The chairman of the Clarence Commission stated that there would be no menace to health and the tipping would be strictly controlled. 20 years later, in 2002, Andrew Ezzy’s Mineral Resources Report stated that the tip had been an uncontrolled site from the very beginning. No monitoring had ever been done.

There was an investigation done by a Melbourne consultancy firm and I was told the soil bores that were sunk were in places least likely to find contaminants. Legal oil repositories were in this area, unknown to most people, but used by council and waste oil depositors. The Melbourne consultancy firm were not informed where this oil was dumped.

Hopefully a day will come when this area is recognised as a hazard before more lives are lost (Image from original article)

In the Landfill Sustainability Guide put out by the Department of Primary Industries in 2004, landfills must not be located in permanent swampy terrains.

We have the very eminent institute, the Menzies Centre, with huge buildings for research. They had prominently displayed in the entrance to their building their mission:

'To conduct leading edge research into the environmental and genetic causes of disease by building on Tasmania’s unique population resource.'

The reason given by the Director of said Menzies Centre for not looking into the cancer catastrophe was that they could not afford the $5 million that it would cost.

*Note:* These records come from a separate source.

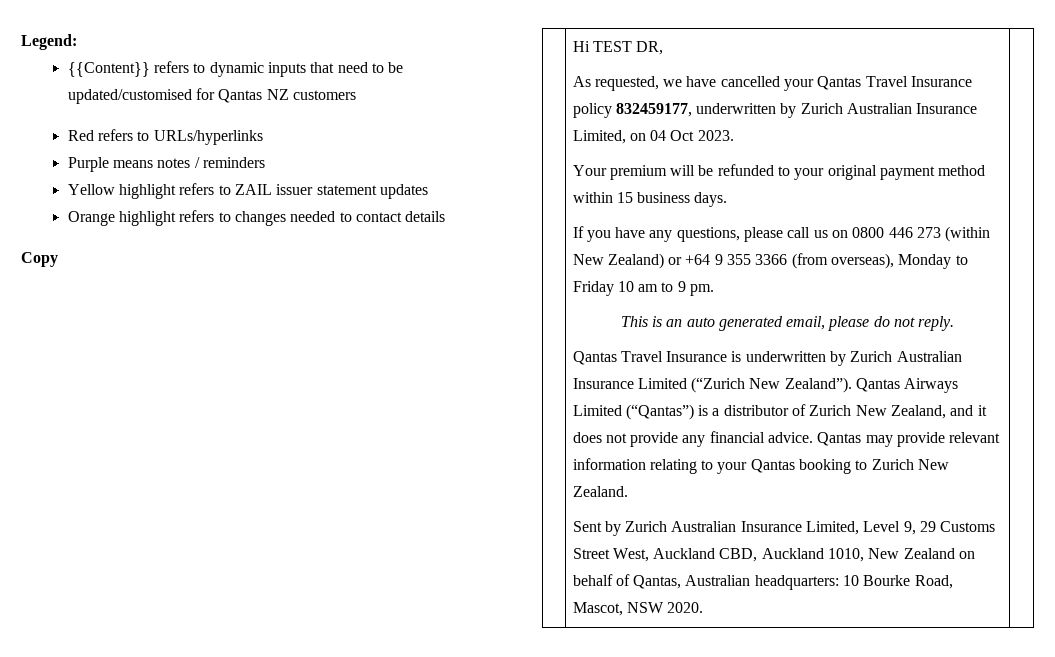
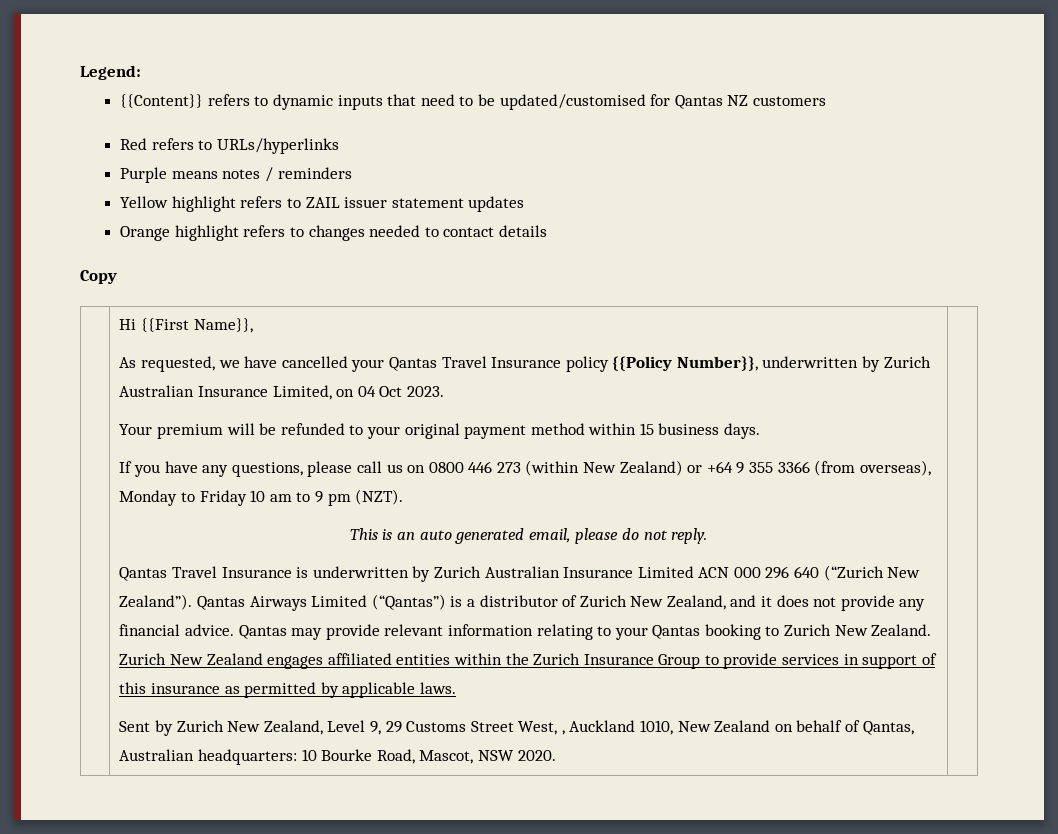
- Hi TEST DR,
+ Hi {{First Name}},
- As requested, we have cancelled your Qantas Travel Insurance policy 832459177, underwritten by Zurich Australian Insurance Limited, on 04 Oct 2023.
+ As requested, we have cancelled your Qantas Travel Insurance policy {{Policy Number}}, underwritten by Zurich Australian Insurance Limited, on 04 Oct 2023.
- If you have any questions, please call us on 0800 446 273 (within New Zealand) or +64 9 355 3366 (from overseas), Monday to Friday 10 am to 9 pm.
+ If you have any questions, please call us on 0800 446 273 (within New Zealand) or +64 9 355 3366 (from overseas), Monday to Friday 10 am to 9 pm (NZT).
- Qantas Travel Insurance is underwritten by Zurich Australian Insurance Limited (“Zurich New Zealand”).
+ Qantas Travel Insurance is underwritten by Zurich Australian Insurance Limited ACN 000 296 640 (“Zurich New Zealand”).
+ Zurich New Zealand engages affiliated entities within the Zurich Insurance Group to provide services in support of this insurance as permitted by applicable laws.
- Sent by Zurich Australian Insurance Limited, Level 9, 29 Customs Street West, Auckland CBD, Auckland 1010, New Zealand on behalf of Qantas, Australian headquarters: 10 Bourke Road, Mascot, NSW 2020.
+ Sent by Zurich New Zealand, Level 9, 29 Customs Street West, , Auckland 1010, New Zealand on behalf of Qantas, Australian headquarters: 10 Bourke Road, Mascot, NSW 2020.

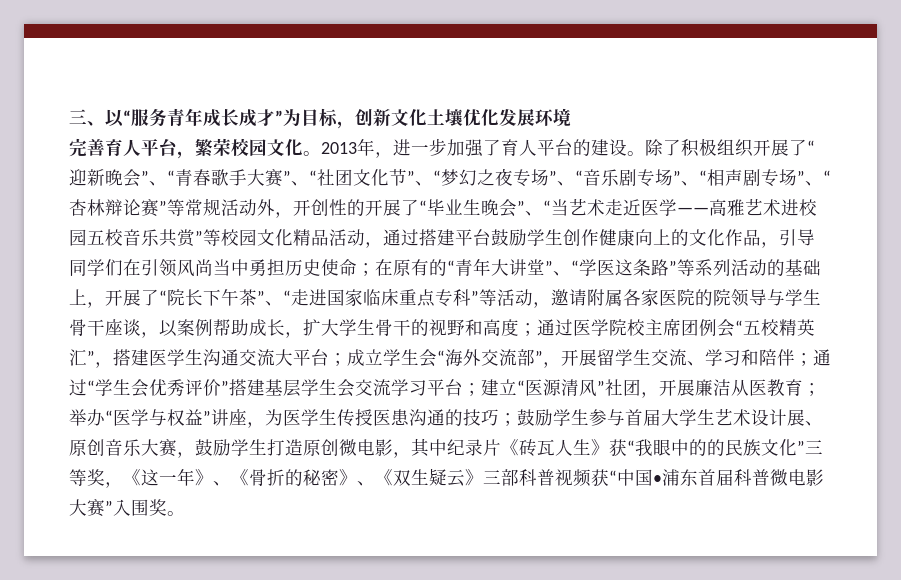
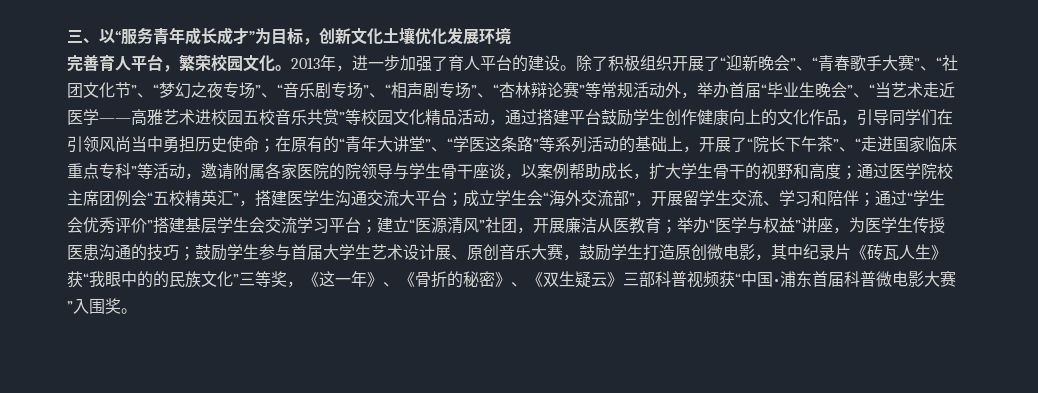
- 除了积极组织开展了“迎新晚会”、“青春歌手大赛”、“社团文化节”、“梦幻之夜专场”、“音乐剧专场”、“相声剧专场”、“杏林辩论赛”等常规活动外，开创性的开展了“毕业生晚会”、“当艺术走近医学——高雅艺术进校园五校音乐共赏”等校园文化精品活动，通过搭建平台鼓励学生创作健康向上的文化作品，引导同学们在引领风尚当中勇担历史使命；
+ 除了积极组织开展了“迎新晚会”、“青春歌手大赛”、“社团文化节”、“梦幻之夜专场”、“音乐剧专场”、“相声剧专场”、“杏林辩论赛”等常规活动外，举办首届“毕业生晚会”、“当艺术走近医学——高雅艺术进校园五校音乐共赏”等校园文化精品活动，通过搭建平台鼓励学生创作健康向上的文化作品，引导同学们在引领风尚当中勇担历史使命；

I have always tried to get the successive premiers to have the humanity, decency and compassion to see that the cancer cluster at Wentworth Park is officially acknowledged by the Tasmanian Government and that it appears on the Public Record.

Poppy Lopatniuk is the author of Tomorrow’s Children, detailing the devious acceptance by the Health Department of the escalating rates of cancers arising in the Howrah area. Poppy has relentlessly pursued both state and local governments seeking the truth. The blatant lies and reluctance of the government to address this issued has not daunted her, at 92 years of age she continues to seek answers. This article was originally published in the Tasmanian Times and is republished with permission.